Items from a dataset:
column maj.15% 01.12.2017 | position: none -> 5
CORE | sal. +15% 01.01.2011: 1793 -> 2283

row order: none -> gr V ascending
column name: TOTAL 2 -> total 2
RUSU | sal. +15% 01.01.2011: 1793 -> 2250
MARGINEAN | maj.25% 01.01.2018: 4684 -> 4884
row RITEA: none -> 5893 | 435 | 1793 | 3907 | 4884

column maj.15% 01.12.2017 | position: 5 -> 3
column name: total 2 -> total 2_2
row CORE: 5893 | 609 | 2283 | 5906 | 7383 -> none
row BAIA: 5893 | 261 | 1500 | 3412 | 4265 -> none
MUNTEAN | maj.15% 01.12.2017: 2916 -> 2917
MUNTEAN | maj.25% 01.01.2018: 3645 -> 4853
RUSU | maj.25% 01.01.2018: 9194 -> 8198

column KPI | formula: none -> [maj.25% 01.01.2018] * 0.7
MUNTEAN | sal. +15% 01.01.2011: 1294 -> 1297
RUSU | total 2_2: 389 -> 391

-- EXERCISE --
Every entry above should be retyped exactly as shown.

-- SOLUTION TO THE EXERCISE --
column maj.15% 01.12.2017 | position: none -> 5
CORE | sal. +15% 01.01.2011: 1793 -> 2283

row order: none -> gr V ascending
column name: TOTAL 2 -> total 2
RUSU | sal. +15% 01.01.2011: 1793 -> 2250
MARGINEAN | maj.25% 01.01.2018: 4684 -> 4884
row RITEA: none -> 5893 | 435 | 1793 | 3907 | 4884

column maj.15% 01.12.2017 | position: 5 -> 3
column name: total 2 -> total 2_2
row CORE: 5893 | 609 | 2283 | 5906 | 7383 -> none
row BAIA: 5893 | 261 | 1500 | 3412 | 4265 -> none
MUNTEAN | maj.15% 01.12.2017: 2916 -> 2917
MUNTEAN | maj.25% 01.01.2018: 3645 -> 4853
RUSU | maj.25% 01.01.2018: 9194 -> 8198

column KPI | formula: none -> [maj.25% 01.01.2018] * 0.7
MUNTEAN | sal. +15% 01.01.2011: 1294 -> 1297
RUSU | total 2_2: 389 -> 391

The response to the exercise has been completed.